- **Task requirements**: Using the entries below, write out the line with "column R3 | position: 4 -> 2", the line with "row 2019-07-05 20:00:00: Freiburg", and every line in between, exactly as each is written.

- **Data for review**:
◇ ◇ ◇ ◇ ◇ ◇ ◇
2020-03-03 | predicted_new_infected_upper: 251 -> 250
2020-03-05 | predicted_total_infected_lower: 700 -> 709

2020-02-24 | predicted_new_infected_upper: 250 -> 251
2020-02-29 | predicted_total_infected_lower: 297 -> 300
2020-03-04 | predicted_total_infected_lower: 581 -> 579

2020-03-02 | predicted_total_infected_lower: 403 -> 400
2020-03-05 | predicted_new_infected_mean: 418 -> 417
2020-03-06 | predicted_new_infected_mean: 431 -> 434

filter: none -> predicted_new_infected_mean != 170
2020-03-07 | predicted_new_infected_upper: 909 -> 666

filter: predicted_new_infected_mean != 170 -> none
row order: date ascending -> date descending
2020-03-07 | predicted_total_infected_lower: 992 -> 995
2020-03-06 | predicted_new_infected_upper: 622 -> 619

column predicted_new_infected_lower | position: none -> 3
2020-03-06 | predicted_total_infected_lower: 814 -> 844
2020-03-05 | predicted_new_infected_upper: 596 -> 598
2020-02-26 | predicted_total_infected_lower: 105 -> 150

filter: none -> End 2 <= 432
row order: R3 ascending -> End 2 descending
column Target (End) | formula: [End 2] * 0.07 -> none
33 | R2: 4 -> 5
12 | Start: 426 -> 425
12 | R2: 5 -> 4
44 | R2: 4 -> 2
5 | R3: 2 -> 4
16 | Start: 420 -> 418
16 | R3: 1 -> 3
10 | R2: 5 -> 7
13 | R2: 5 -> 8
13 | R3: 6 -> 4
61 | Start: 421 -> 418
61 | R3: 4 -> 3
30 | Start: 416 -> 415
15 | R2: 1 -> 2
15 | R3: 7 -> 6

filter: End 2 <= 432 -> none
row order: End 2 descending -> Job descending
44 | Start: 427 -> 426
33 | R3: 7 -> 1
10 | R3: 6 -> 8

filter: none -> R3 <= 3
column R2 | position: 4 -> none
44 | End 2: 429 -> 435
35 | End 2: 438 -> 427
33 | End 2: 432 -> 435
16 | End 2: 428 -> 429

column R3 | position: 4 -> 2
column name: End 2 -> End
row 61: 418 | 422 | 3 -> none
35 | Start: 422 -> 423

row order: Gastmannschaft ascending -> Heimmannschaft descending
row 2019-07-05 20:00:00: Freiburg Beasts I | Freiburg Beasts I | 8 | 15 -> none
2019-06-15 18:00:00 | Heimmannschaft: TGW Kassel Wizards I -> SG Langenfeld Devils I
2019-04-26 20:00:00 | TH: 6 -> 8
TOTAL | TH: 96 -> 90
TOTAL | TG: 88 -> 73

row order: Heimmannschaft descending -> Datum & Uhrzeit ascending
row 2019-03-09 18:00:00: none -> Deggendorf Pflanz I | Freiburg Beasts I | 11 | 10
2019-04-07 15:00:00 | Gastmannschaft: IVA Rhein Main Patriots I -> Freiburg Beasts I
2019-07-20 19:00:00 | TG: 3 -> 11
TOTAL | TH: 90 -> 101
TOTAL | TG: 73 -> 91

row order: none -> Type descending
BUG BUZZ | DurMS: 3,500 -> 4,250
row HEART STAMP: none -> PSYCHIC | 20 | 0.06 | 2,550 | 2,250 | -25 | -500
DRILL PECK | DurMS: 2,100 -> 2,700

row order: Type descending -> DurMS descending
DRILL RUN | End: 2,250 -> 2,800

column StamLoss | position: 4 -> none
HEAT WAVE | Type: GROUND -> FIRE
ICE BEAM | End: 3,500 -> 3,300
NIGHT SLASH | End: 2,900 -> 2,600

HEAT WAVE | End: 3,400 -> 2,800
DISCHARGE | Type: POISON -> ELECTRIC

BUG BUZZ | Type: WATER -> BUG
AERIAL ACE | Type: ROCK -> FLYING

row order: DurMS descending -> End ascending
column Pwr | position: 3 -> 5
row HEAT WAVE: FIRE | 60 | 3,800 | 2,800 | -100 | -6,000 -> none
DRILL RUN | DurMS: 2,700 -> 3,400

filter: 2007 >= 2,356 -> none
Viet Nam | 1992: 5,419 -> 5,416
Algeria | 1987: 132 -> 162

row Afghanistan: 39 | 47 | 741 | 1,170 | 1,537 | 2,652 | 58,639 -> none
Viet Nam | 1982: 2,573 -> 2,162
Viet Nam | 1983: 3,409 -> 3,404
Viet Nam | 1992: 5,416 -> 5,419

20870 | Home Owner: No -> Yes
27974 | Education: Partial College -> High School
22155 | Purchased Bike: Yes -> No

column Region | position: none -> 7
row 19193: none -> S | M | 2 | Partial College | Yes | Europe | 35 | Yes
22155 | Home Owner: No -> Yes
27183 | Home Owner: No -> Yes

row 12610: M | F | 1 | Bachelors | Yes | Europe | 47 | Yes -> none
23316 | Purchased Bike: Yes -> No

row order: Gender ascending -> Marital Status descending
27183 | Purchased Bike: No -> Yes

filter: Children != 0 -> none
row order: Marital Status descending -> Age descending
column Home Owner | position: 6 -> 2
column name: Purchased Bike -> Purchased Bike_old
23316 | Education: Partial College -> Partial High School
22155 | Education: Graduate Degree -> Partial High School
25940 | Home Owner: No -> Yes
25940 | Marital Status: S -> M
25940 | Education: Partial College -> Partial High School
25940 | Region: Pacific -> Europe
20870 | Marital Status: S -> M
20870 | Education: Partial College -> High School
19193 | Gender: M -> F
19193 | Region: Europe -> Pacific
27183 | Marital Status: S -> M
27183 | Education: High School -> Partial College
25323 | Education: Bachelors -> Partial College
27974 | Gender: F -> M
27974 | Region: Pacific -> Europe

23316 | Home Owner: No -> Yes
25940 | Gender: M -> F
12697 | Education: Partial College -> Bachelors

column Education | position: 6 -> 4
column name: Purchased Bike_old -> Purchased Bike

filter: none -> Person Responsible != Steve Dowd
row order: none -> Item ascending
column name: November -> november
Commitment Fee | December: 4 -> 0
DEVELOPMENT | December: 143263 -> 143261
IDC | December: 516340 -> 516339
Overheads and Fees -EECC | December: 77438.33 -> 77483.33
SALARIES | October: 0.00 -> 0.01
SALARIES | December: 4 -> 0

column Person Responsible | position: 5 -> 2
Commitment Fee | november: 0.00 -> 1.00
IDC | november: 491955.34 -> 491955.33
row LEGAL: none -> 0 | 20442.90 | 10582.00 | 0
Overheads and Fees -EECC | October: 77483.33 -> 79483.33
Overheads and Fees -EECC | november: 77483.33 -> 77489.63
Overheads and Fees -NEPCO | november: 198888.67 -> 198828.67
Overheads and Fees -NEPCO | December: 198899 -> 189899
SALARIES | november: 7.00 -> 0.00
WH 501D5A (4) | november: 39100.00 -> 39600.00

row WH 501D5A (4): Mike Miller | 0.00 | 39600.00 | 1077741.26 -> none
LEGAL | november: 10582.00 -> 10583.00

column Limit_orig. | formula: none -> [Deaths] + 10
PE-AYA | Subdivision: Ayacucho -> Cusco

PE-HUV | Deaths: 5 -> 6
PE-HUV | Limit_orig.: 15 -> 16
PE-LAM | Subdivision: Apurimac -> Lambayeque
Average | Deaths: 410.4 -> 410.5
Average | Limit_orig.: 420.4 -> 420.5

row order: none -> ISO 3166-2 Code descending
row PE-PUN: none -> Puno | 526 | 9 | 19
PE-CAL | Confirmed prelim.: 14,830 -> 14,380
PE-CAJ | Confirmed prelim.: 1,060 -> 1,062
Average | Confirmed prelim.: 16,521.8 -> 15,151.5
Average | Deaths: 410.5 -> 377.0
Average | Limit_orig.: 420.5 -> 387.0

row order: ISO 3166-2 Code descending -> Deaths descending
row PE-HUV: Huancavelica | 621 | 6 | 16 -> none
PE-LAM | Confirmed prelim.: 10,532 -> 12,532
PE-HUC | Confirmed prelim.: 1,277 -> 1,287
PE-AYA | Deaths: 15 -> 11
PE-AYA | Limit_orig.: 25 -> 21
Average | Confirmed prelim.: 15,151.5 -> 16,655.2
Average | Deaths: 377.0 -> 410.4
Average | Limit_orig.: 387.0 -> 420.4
◇ ◇ ◇ ◇ ◇ ◇ ◇
- **Solution below**:
column R3 | position: 4 -> 2
column name: End 2 -> End
row 61: 418 | 422 | 3 -> none
35 | Start: 422 -> 423

row order: Gastmannschaft ascending -> Heimmannschaft descending
row 2019-07-05 20:00:00: Freiburg Beasts I | Freiburg Beasts I | 8 | 15 -> none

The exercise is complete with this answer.